89. A system for performing subword permutation of a sequence of subwords in a programmable processor comprising:

means for defining a size of said subword;

means for defining a subset of subwords in said sequence of subwords;

means for swapping a first subword in said subset with a second subword in a sequence of subwords and concatenating the swapped first subword and second subword into a second sequence of subwords; and

means for repeating said swapping step for consecutive subsets of subwords.

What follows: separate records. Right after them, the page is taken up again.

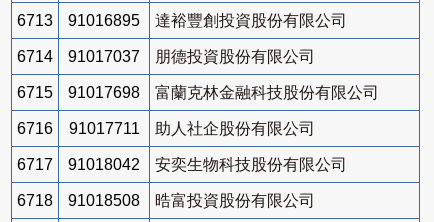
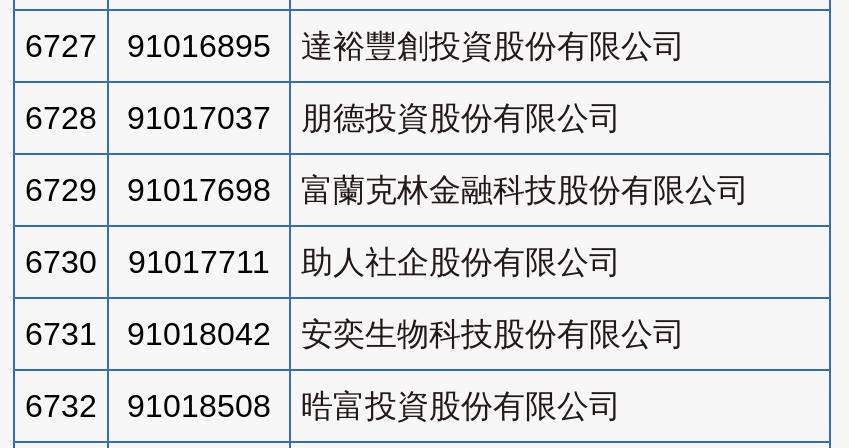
- 6713 91016895 達裕豐創投資股份有限公司
+ 6727 91016895 達裕豐創投資股份有限公司

- 6714 91017037 朋德投資股份有限公司
+ 6728 91017037 朋德投資股份有限公司

- 6715 91017698 富蘭克林金融科技股份有限公司
+ 6729 91017698 富蘭克林金融科技股份有限公司

- 6716 91017711 助人社企股份有限公司
+ 6730 91017711 助人社企股份有限公司

- 6717 91018042 安奕生物科技股份有限公司
+ 6731 91018042 安奕生物科技股份有限公司

- 6718 91018508 晧富投資股份有限公司
+ 6732 91018508 晧富投資股份有限公司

- 90. The system of claim 89 wherein said permutation instruction comprises a parameter for indicating said size of said subword, a parameter for indicating a number of elements in each said subset; a parameter for indicating permutation configuration bits, a source register which contains said first sequence of subwords and optionally a reference to a destination register which contains said second sequence of subwords.
  - 91. A system for performing subword permutation in a programmable processor comprising: in response to a permutation instruction conditionally concatenating one or more odd elements of a first said subword sequentially with one or more second odd elements of a second said subword.
- 92. The system of claim 91 wherein said odd elements of said first said subword and said odd elements of said second said subword are 32-bit subwords, 16-bit subwords or 8-bit subwords and said first subword and said second subword are 64-bit subwords.
- 93. A system for performing subword permutation in a programmable processor comprising:
  in response a permutation instruction conditionally concatenating one or more first even
  elements of a first said subword sequentially with one or more second even elements of a second
  said subword.

94. The system of claim 93 wherein said odd elements of said first said subword and said odd elements of said second said subword are 32-bit subwords, 16-bit subwords or 8-bit subwords and said first subword and said second subword are 64-bit subwords.